Sur les traces des anciennes fermes horlogères

19 octobre 2017 | Edition N°2105

Vallée de Joux – Il y a plus d’un siècle, les paysans horlogers retournaient dans leur atelier, après avoir passé la belle saison dans les champs. 26 fermes horlogères racontent ce patrimoine méconnu.

Selon Olivier Piguet, la propriété de Maurice Mollet, située au lieu-dit Derrière la Côte, est «l’une des plus belles fermes horlogères de la Vallée». La façade en tavillon (sorte de tuiles en bois) servaient de protection thermique pour lutter contre la rudesse de l’hiver. Les paysans horlogers de l’époque avaient aménagé une lignée de fenêtres dans les combles, afin de bénéficier de toute la lumière du soleil. ©Michel Duperrex

Selon Olivier Piguet, la propriété de Maurice Mollet, située au lieu-dit Derrière la Côte, est «l’une des plus belles fermes horlogères de la Vallée». La façade en tavillon (sorte de tuiles en bois) servaient de protection thermique pour lutter contre la rudesse de l’hiver. Les paysans horlogers de l’époque avaient aménagé une lignée de fenêtres dans les combles, afin de bénéficier de toute la lumière du soleil.

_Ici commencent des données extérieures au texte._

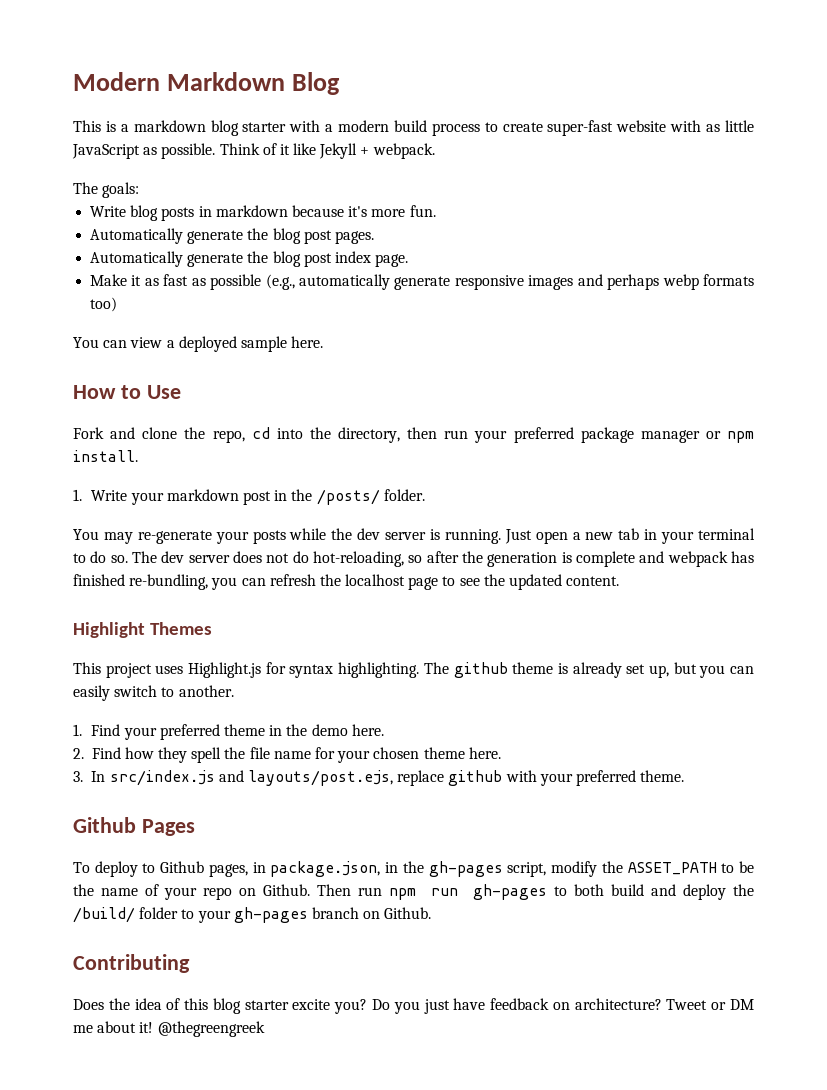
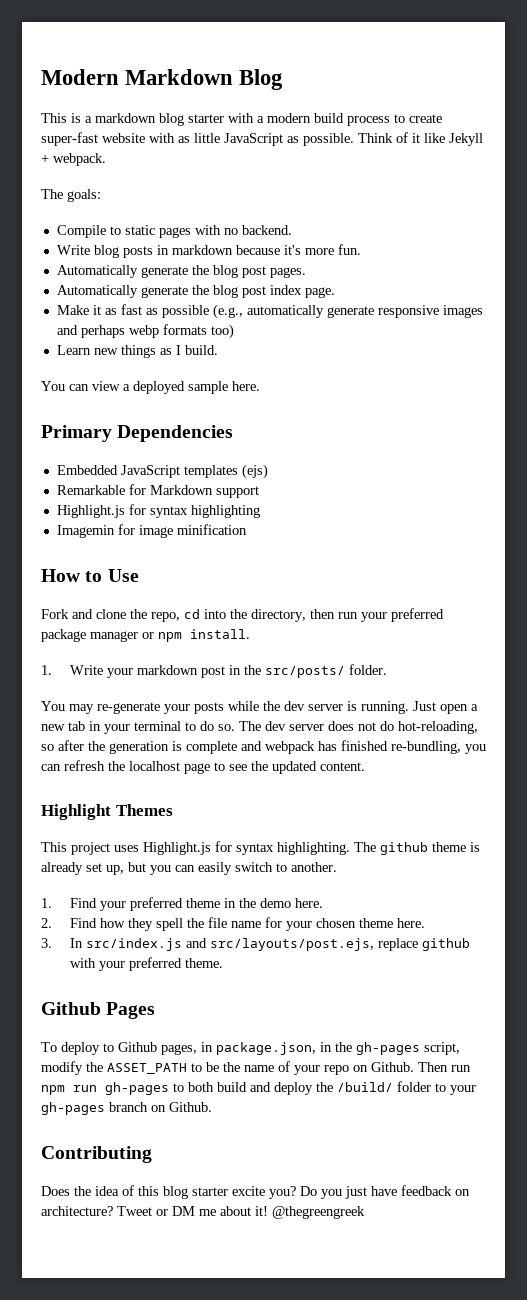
(140, 190) none -> [56,225,292,238] // Compile to static pages with no backend.
(118, 304) none -> [56,345,218,358] // Learn new things as I build.
(324, 342) none -> [41,425,234,442] [56,464,268,479] [56,484,259,498] [56,504,260,518] [56,524,247,538] // Primary Dependencies // Embedded JavaScript templates (ejs) // Remarkable for Markdown support // Highlight.js for syntax highlighting // Imagemin for image minification
[316,489,380,505] /posts/ -> [264,666,345,678] src/posts/
[247,770,393,786] layouts/post.ejs, -> [209,938,374,951] src/layouts/post.ejs,

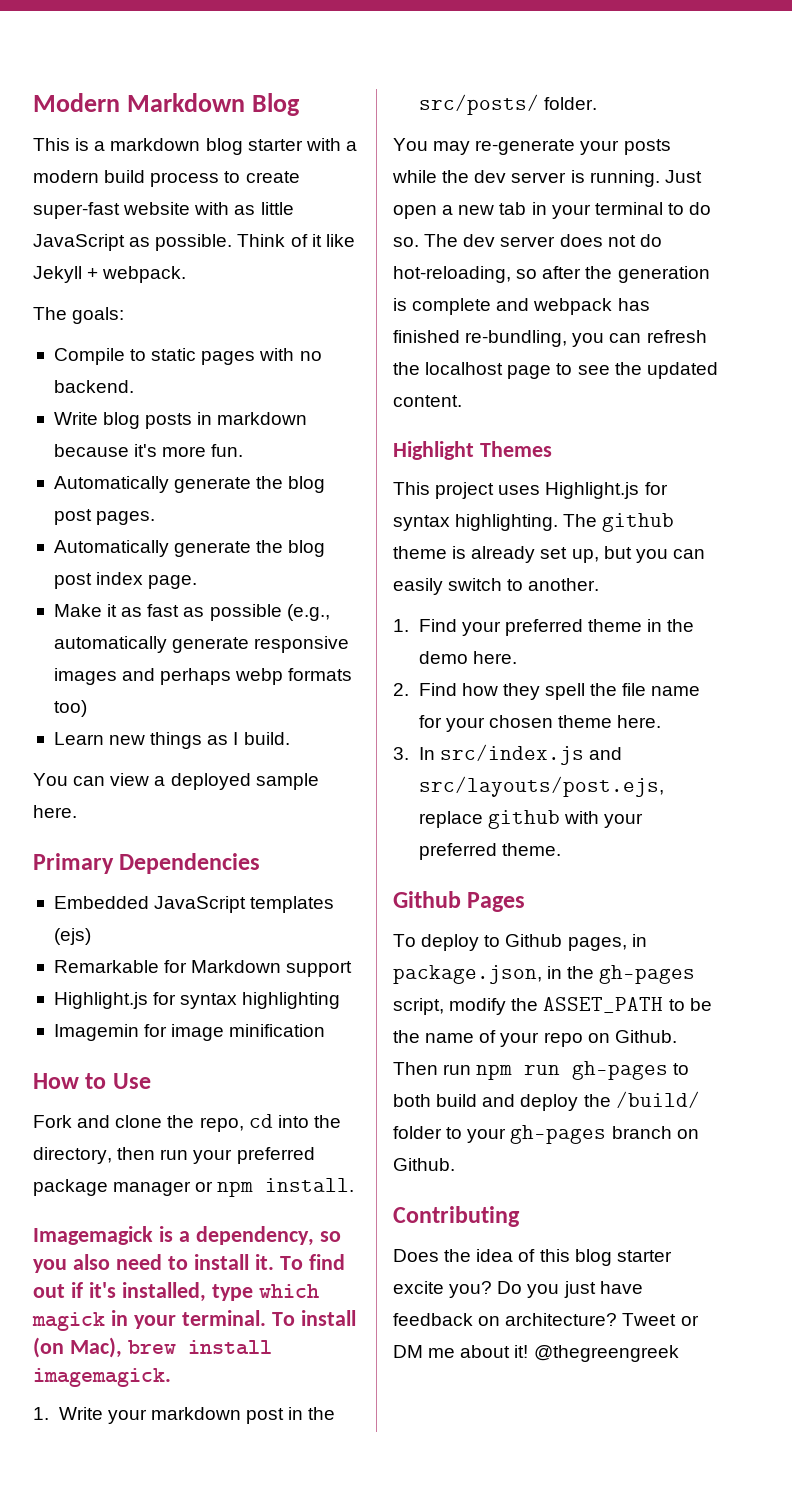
(250, 634) none -> [33,1226,341,1246] [33,1254,345,1273] [33,1282,319,1302] [32,1310,356,1331] [33,1337,272,1358] [33,1368,171,1387] // Imagemagick is a dependency, so you also need to install it. To find out if it's installed, type which magick in your terminal. To install (on Mac), brew install imagemagick.

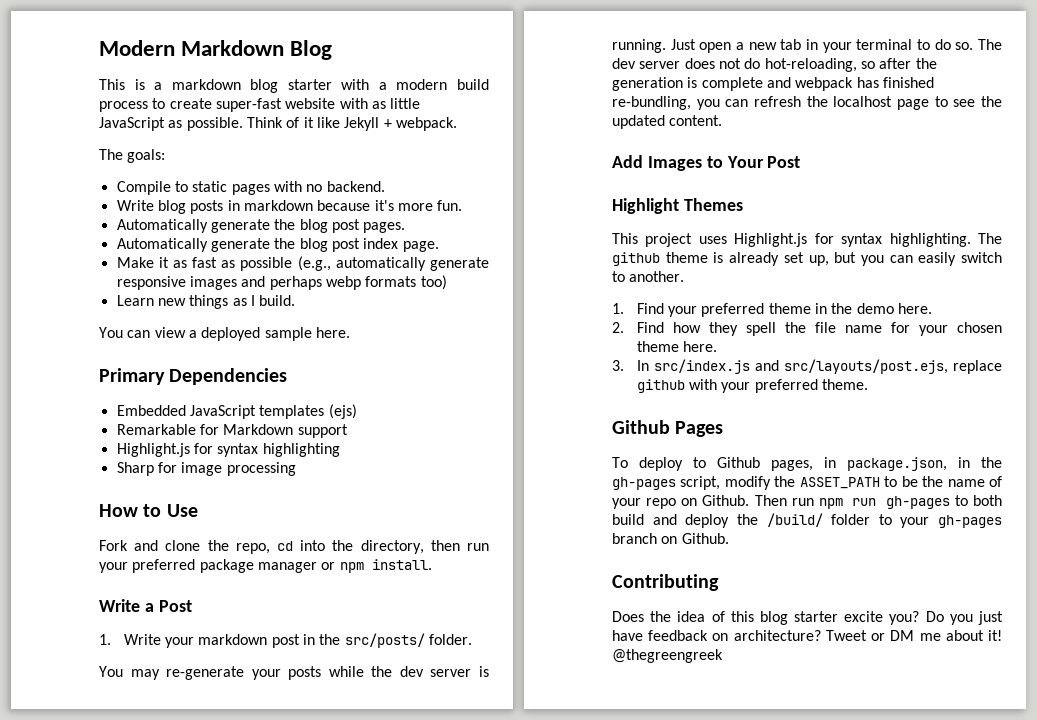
[53,1024,139,1041] Imagemin -> [116,462,154,476] Sharp
[229,1024,326,1037] minification -> [226,462,296,476] processing
[33,1226,341,1246] [33,1254,345,1273] [33,1282,319,1302] [32,1310,356,1331] [33,1337,272,1358] [33,1368,171,1387] Imagemagick is a dependency, so you also need to install it. To find out if it's installed, type which magick in your terminal. To install (on Mac), brew install imagemagick. -> [99,599,192,612] Write a Post
(462, 401) none -> [612,155,801,171] // Add Images to Your Post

Horloger, micromécanicien, ingénieur en microtechnique, bijoutier, graveur, émailleur : autant de métiers qui symbolisent l’univers horloger d’aujourd’hui. Et pourtant, il fut un temps où les paysans de la vallée de Joux se retiraient dans leurs fermes, à l’arrivée de l’hiver, pour réaliser des garde-temps dans leur atelier, baigné par la lumière du soleil. C’est seulement au printemps qu’ils se rendaient au comptoir horloger de Genève pour vendre le produit d’un labeur minutieux.

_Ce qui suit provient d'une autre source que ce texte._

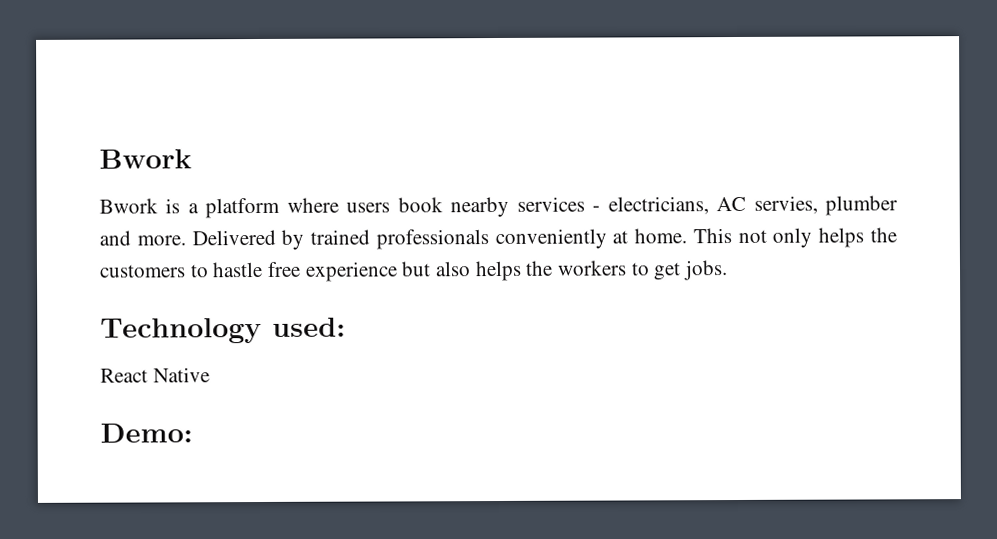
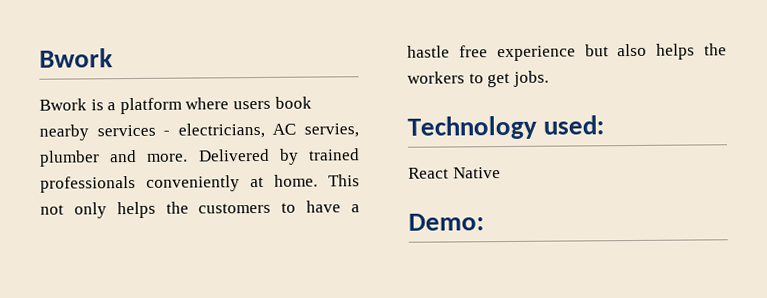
(209, 271) none -> [306,200,360,213] have a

©Michel DuperrexSoucieux de rendre compte de ce patrimoine, Olivier Piguet, un Combier passionné par l’horlogerie, a répertorié 26 fermes horlogères sur une carte, disponible à l’Office du tourisme de la vallée de Joux. «Dans le cadre des séminaires que j’organise dans mon ancienne ferme horlogère (lire ci-dessous), mes clients m’ont posé de nombreuses questions sur l’histoire des paysans horlogers, raconte-t-il. Face à cet intérêt, j’ai parcouru la Vallée à vélo, à la recherche des fermes horlogères encore existantes, mais méconnues du grand public (ndlr : ce type de construction n’est par inscrit au patrimoine cantonal). Les propriétaires de ces 26 habitations m’ont ouvert leur porte et j’ai décidé de les lister.»

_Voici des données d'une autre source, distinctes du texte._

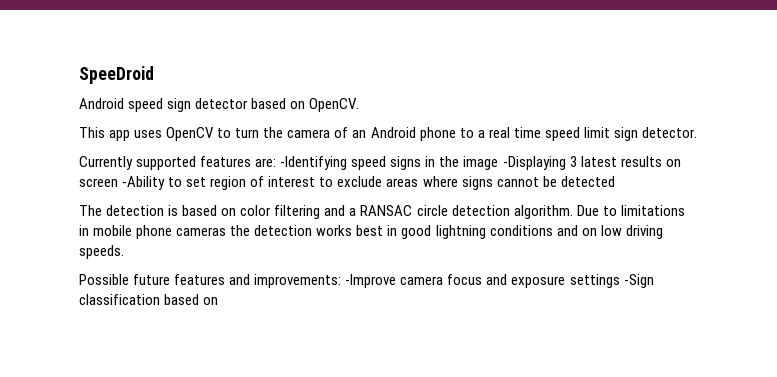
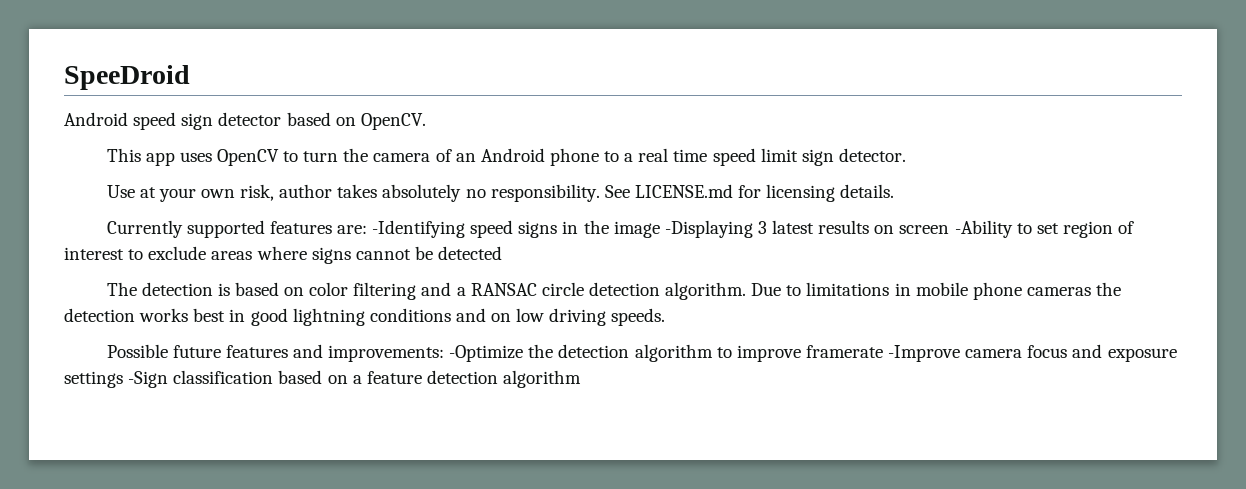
(697, 132) none -> [106,184,895,202] // Use at your own risk, author takes absolutely no responsibility. See LICENSE.md for licensing details.
(342, 281) none -> [449,344,883,362] -Optimize the detection algorithm to improve framerate
(219, 301) none -> [352,370,582,388] a feature detection algorithm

Grâce à la Fondation Paul-Edouard Piguet, l’horloger a réalisé sa carte il y a quatre ans. «C’est une invitation à la balade, confie-t-il. Toutefois, il s’agit de propriétés privées. On peut les admirer, mais seulement depuis l’extérieur.» Et de préciser que l’héritage horloger est devenu «un véritable argument marketing pour les manufactures combières».

 

Un pionnier

 

©Michel Duperrex«Le Jura, c’est un tas de cailloux ; les paysans qui sont arrivés sur ces terres ont d’abord défriché les forêts. Durant la belle saison, tout se passait à l’extérieur, dans les champs, mais les hivers étaient particulièrement rudes», explique Olivier Piguet. Malgré tout, il y avait des manques et les jeunes étaient obligés de se rendre en plaine pour travailler. A la fin du XVIIIe siècle, un Combier a marqué l’histoire des paysans horlogers : Samuel-Olivier Meylan. «Cet homme est un pionnier, explique Vincent Jaton, directeur de l’Espace Horloger du Sentier, intarissable sur le patrimoine horloger de la Vallée. Ce jeune paysan s’est rendu chez un horloger aux portes de Genève. Après avoir appris ce métier avec dextérité, il est retourné chez les Combiers pour partager ce savoir-faire avec son entourage. A l’époque, il était préférable de rester à domicile auprès de sa femme et de ses enfants que de s’exiler à Genève.»

 

Adaptation architecturale

 

Confinés dans leur chaumière, pour une durée de six mois, les paysans horlogers ont fabriqué des blancs (voir image ci-dessus) qu’ils vendaient ensuite au comptoir horloger.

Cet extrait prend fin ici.